Prem Rawat: No, I'm not done yet. I can do more, and I want to do more. I want to go to more places. I feel that hours in a day are still not enough. And months in a year are not enough. Because there's a need for us to understand.
Couplet by Kabir: "The fragrance of musk resides within the deer's navel, but it wanders around the forest in search of it." And the divine resides within us, but we wander the world in search of it...running after technology.
Creators of technology are running after our wallet. And this is the spectacle happening around the whole world. It was in the news that someone lost a billion dollars. Do you know how much a billion dollars is? I can't even fathom. How can it be lost? I mean, such a humongous thing! If someone says to you, "I've lost my elephant," "What? You lost an elephant?" If a needle was lost, I'd get it. But lost an elephant? Then I'd ask if one was in their right mind. A billion dollars lost.
How? Where did it run away to? Who ran away with it? Who stole it? But this is the state of this world. A special interaction: if only the billion dollars existed. But someone said they did, so they exist. And if they said it doesn't exist, then they don't. What is it? Credit. Credit. Someone wrote a document declaring that you are worth so much, so you are worth that much.

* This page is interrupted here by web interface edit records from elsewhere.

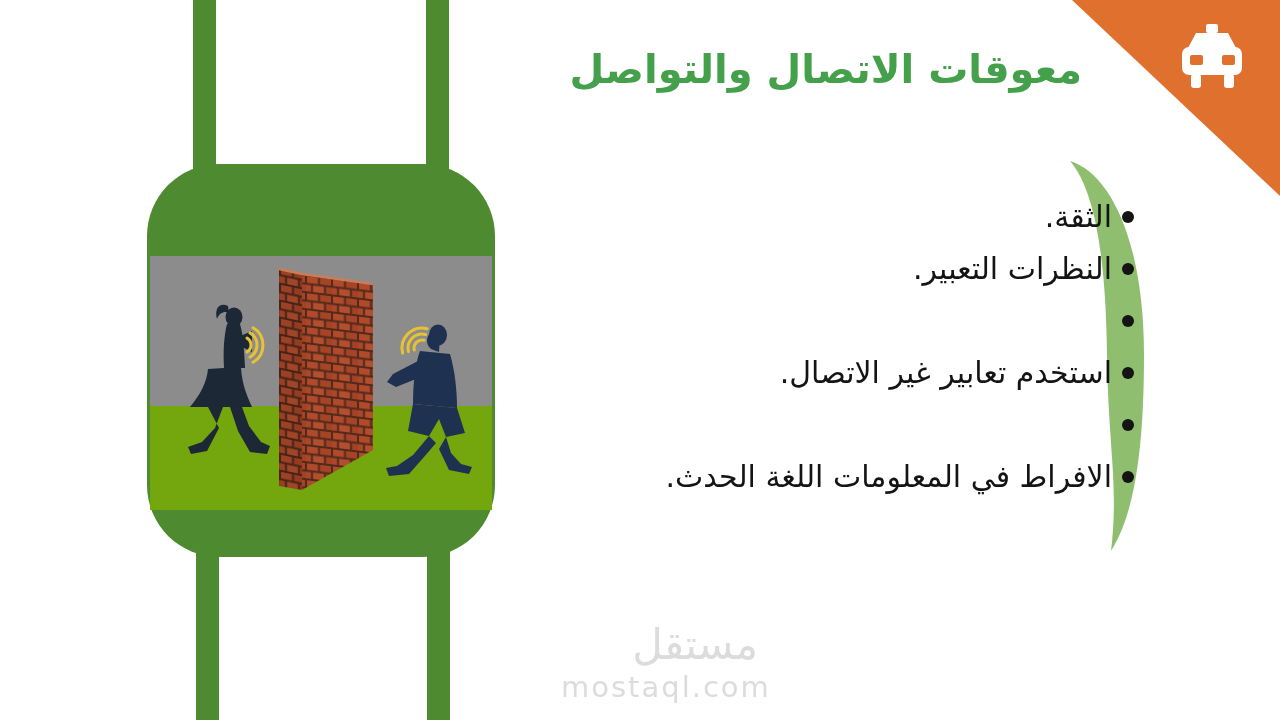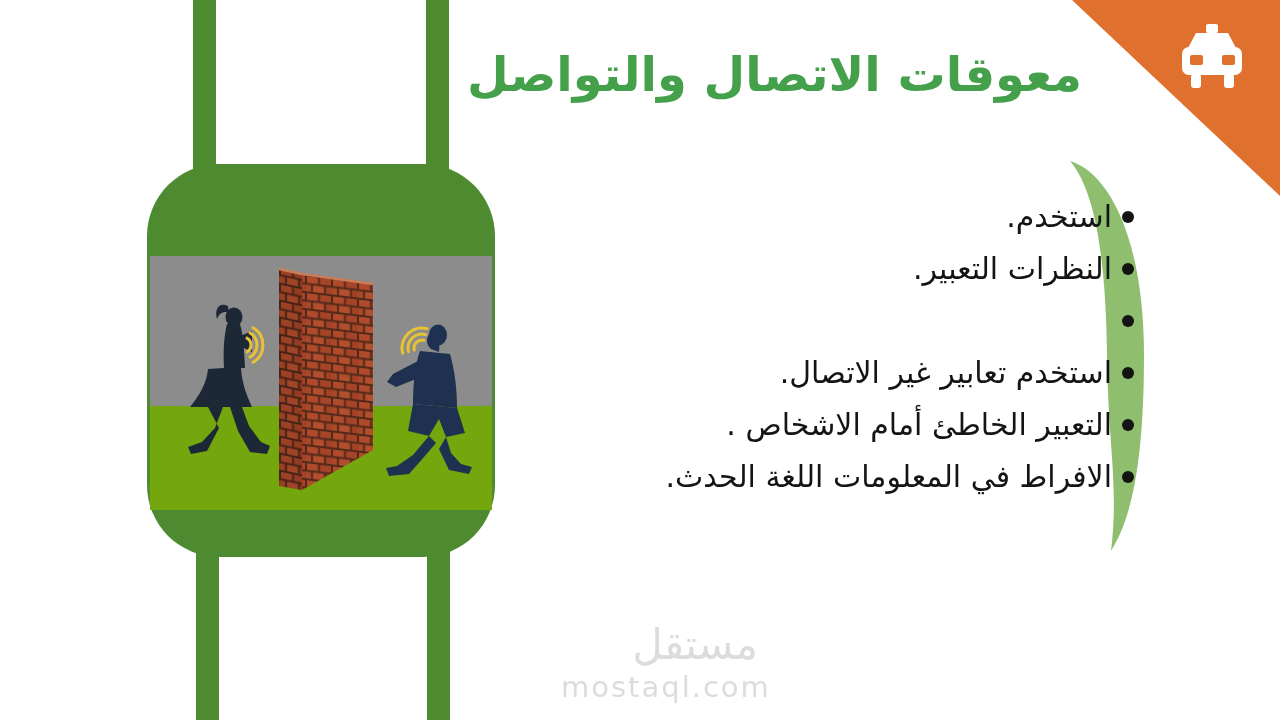"معوقات الاتصال والتواصل" #title { font-size: 48px -> 40px }
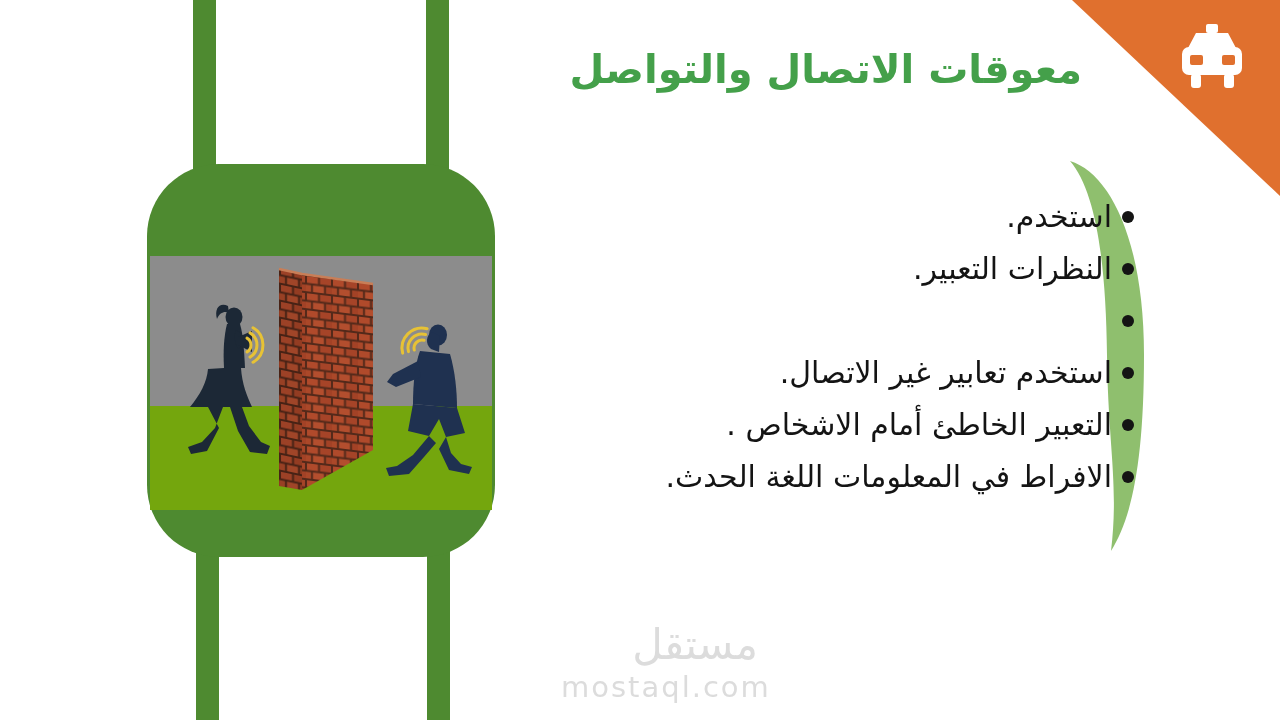"استخدم." span.txt { text: استخدم -> الثقة }
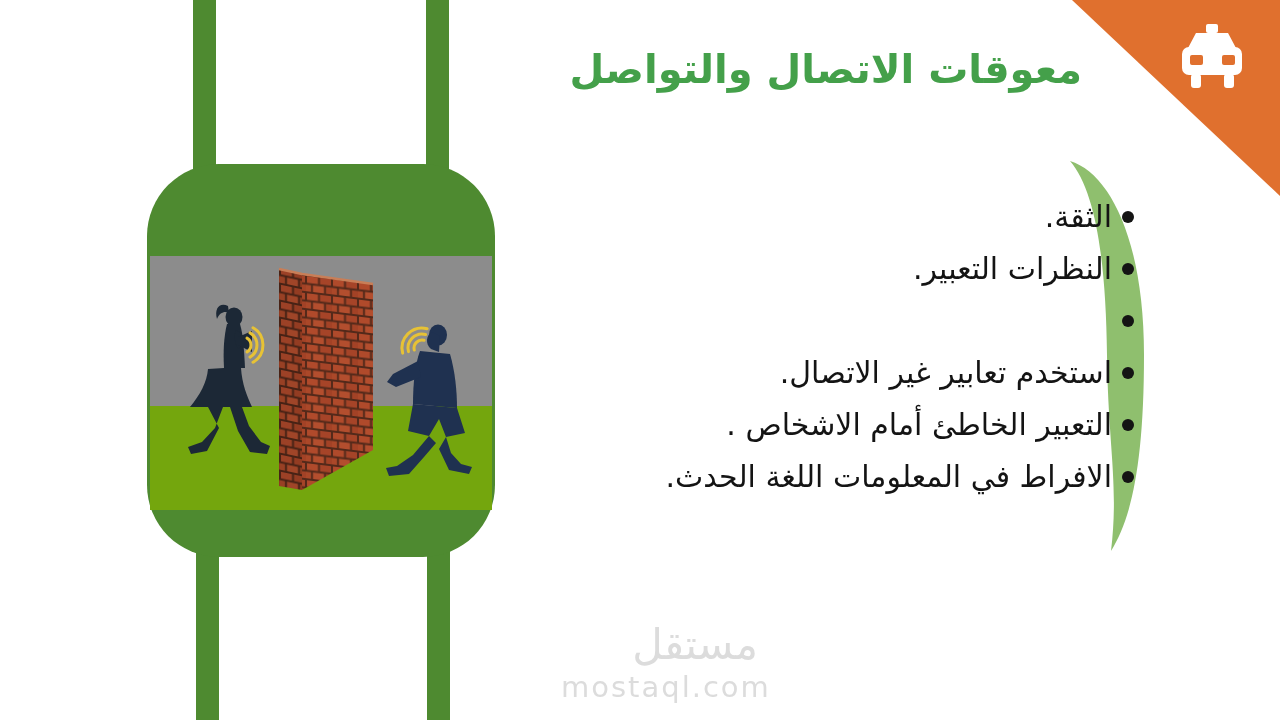"التعبير الخاطئ أمام الاشخاص ." span.txt { html: <span>التعبير الخاطئ أمام الاشخاص .</span> -> none }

There was a time when even if one rupee was printed, the silver worth that much was accounted for. It was embedded into the currency. And when Nixon became President, he got rid of all this in America. After that, people went to town with printing money.
So people are running, running, running -running this way, running that way. And nobody is running after that which everyone is looking for. And that is peace. I have never said that one shouldn't be successful in their business. One should be. One should be. But that doesn't mean that you don't need to be healthy. You need to be healthy also in your business. Right? If you go to a doctor, he will tell you the same thing: focus on your business, but also focus on your health. What would a chef say? Focus on your business, but also make sure you eat. What will one who gives you water say? Do business, but also hydrate. And I'm someone who offers peace. I say, "Do business, but also be in peace." Be in peace and also experience peace in your life.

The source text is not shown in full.